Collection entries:
····················

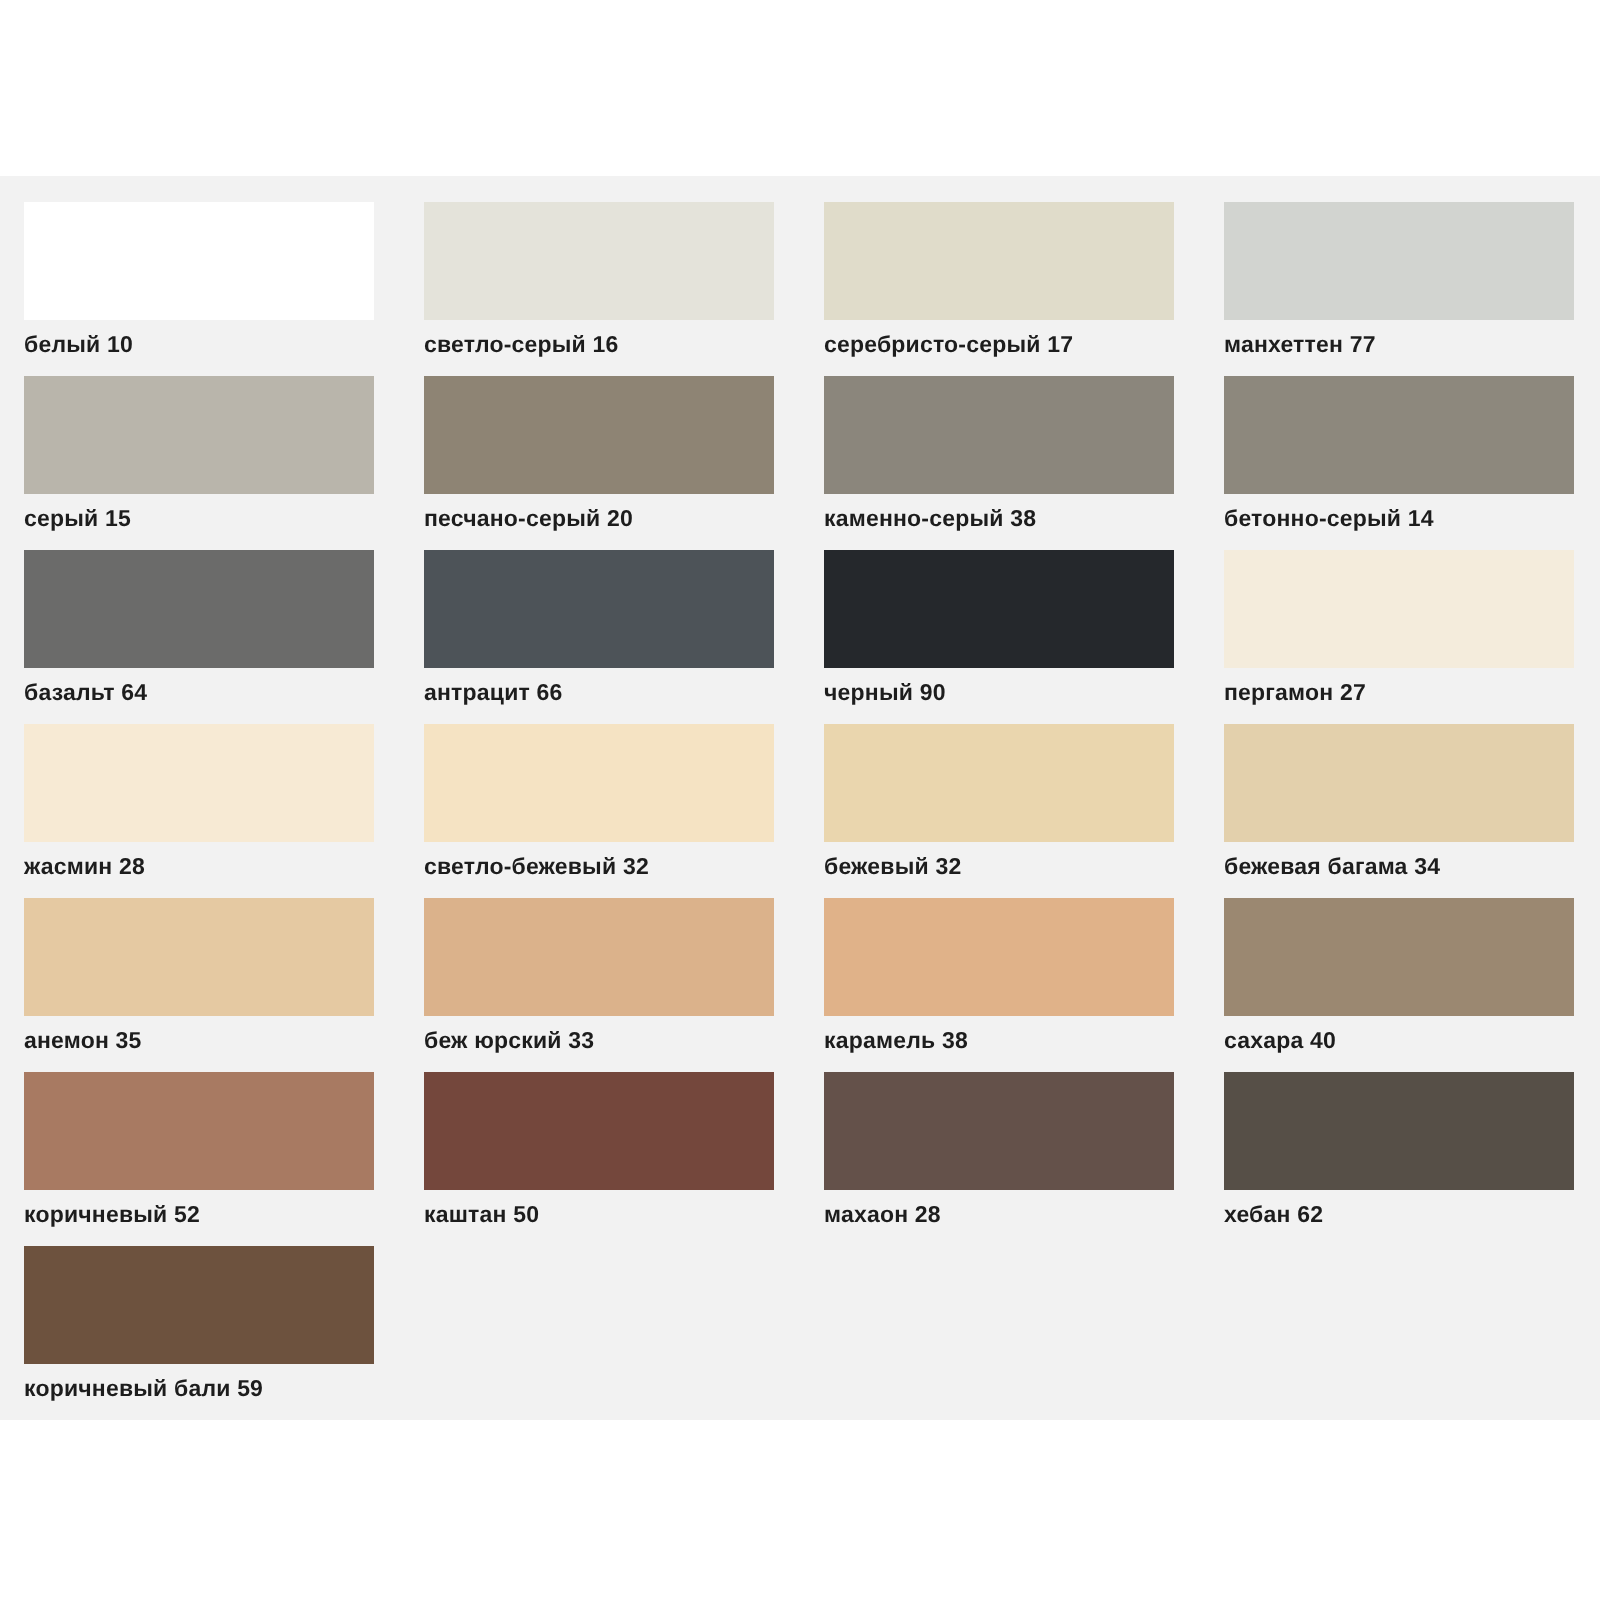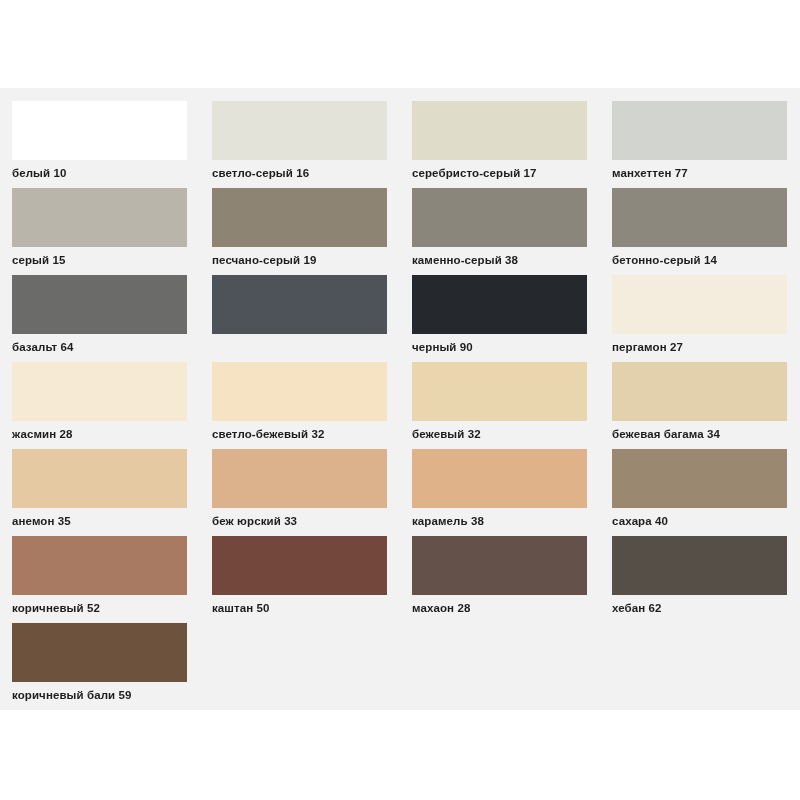--- a/index.html
+++ b/index.html
@@ -81,36 +81,37 @@
         <div class="swatch-cell">
           <div class="swatch-chip" style="background: rgb(210, 212, 208);"></div>
           <span class="swatch-label" style="color: rgb(29, 29, 29);">манхеттен 77</span>
         </div>
         <div class="swatch-cell">
           <div class="swatch-chip" style="background: rgb(185, 181, 171);"></div>
           <span class="swatch-label" style="color: rgb(29, 29, 29);">серый 15</span>
         </div>
         <div class="swatch-cell">
           <div class="swatch-chip" style="background: rgb(142, 132, 116);"></div>
-          <span class="swatch-label" style="color: rgb(29, 29, 29);">песчано-серый 19</span>
+          <span class="swatch-label" style="color: rgb(29, 29, 29);">песчано-серый 20</span>
         </div>
         <div class="swatch-cell">
           <div class="swatch-chip" style="background: rgb(139, 134, 124);"></div>
           <span class="swatch-label" style="color: rgb(29, 29, 29);">каменно-серый 38</span>
         </div>
         <div class="swatch-cell">
           <div class="swatch-chip" style="background: rgb(141, 136, 125);"></div>
           <span class="swatch-label" style="color: rgb(29, 29, 29);">бетонно-серый 14</span>
         </div>
         <div class="swatch-cell">
           <div class="swatch-chip" style="background: rgb(107, 107, 106);"></div>
           <span class="swatch-label" style="color: rgb(29, 29, 29);">базальт 64</span>
         </div>
         <div class="swatch-cell">
           <div class="swatch-chip" style="background: rgb(77, 83, 88);"></div>
+          <span class="swatch-label" style="color: rgb(29, 29, 29);">антрацит 66</span>
         </div>
         <div class="swatch-cell">
           <div class="swatch-chip" style="background: rgb(37, 40, 44);"></div>
           <span class="swatch-label" style="color: rgb(29, 29, 29);">черный 90</span>
         </div>
         <div class="swatch-cell">
           <div class="swatch-chip" style="background: rgb(244, 236, 220);"></div>
           <span class="swatch-label" style="color: rgb(29, 29, 29);">пергамон 27</span>
         </div>
         <div class="swatch-cell">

····················

- _Requirement_:
The entries are to be restated word for word, with pictures omitted.

- _Task solution_:
--- a/index.html
+++ b/index.html
@@ -81,36 +81,37 @@
         <div class="swatch-cell">
           <div class="swatch-chip" style="background: rgb(210, 212, 208);"></div>
           <span class="swatch-label" style="color: rgb(29, 29, 29);">манхеттен 77</span>
         </div>
         <div class="swatch-cell">
           <div class="swatch-chip" style="background: rgb(185, 181, 171);"></div>
           <span class="swatch-label" style="color: rgb(29, 29, 29);">серый 15</span>
         </div>
         <div class="swatch-cell">
           <div class="swatch-chip" style="background: rgb(142, 132, 116);"></div>
-          <span class="swatch-label" style="color: rgb(29, 29, 29);">песчано-серый 19</span>
+          <span class="swatch-label" style="color: rgb(29, 29, 29);">песчано-серый 20</span>
         </div>
         <div class="swatch-cell">
           <div class="swatch-chip" style="background: rgb(139, 134, 124);"></div>
           <span class="swatch-label" style="color: rgb(29, 29, 29);">каменно-серый 38</span>
         </div>
         <div class="swatch-cell">
           <div class="swatch-chip" style="background: rgb(141, 136, 125);"></div>
           <span class="swatch-label" style="color: rgb(29, 29, 29);">бетонно-серый 14</span>
         </div>
         <div class="swatch-cell">
           <div class="swatch-chip" style="background: rgb(107, 107, 106);"></div>
           <span class="swatch-label" style="color: rgb(29, 29, 29);">базальт 64</span>
         </div>
         <div class="swatch-cell">
           <div class="swatch-chip" style="background: rgb(77, 83, 88);"></div>
+          <span class="swatch-label" style="color: rgb(29, 29, 29);">антрацит 66</span>
         </div>
         <div class="swatch-cell">
           <div class="swatch-chip" style="background: rgb(37, 40, 44);"></div>
           <span class="swatch-label" style="color: rgb(29, 29, 29);">черный 90</span>
         </div>
         <div class="swatch-cell">
           <div class="swatch-chip" style="background: rgb(244, 236, 220);"></div>
           <span class="swatch-label" style="color: rgb(29, 29, 29);">пергамон 27</span>
         </div>
         <div class="swatch-cell">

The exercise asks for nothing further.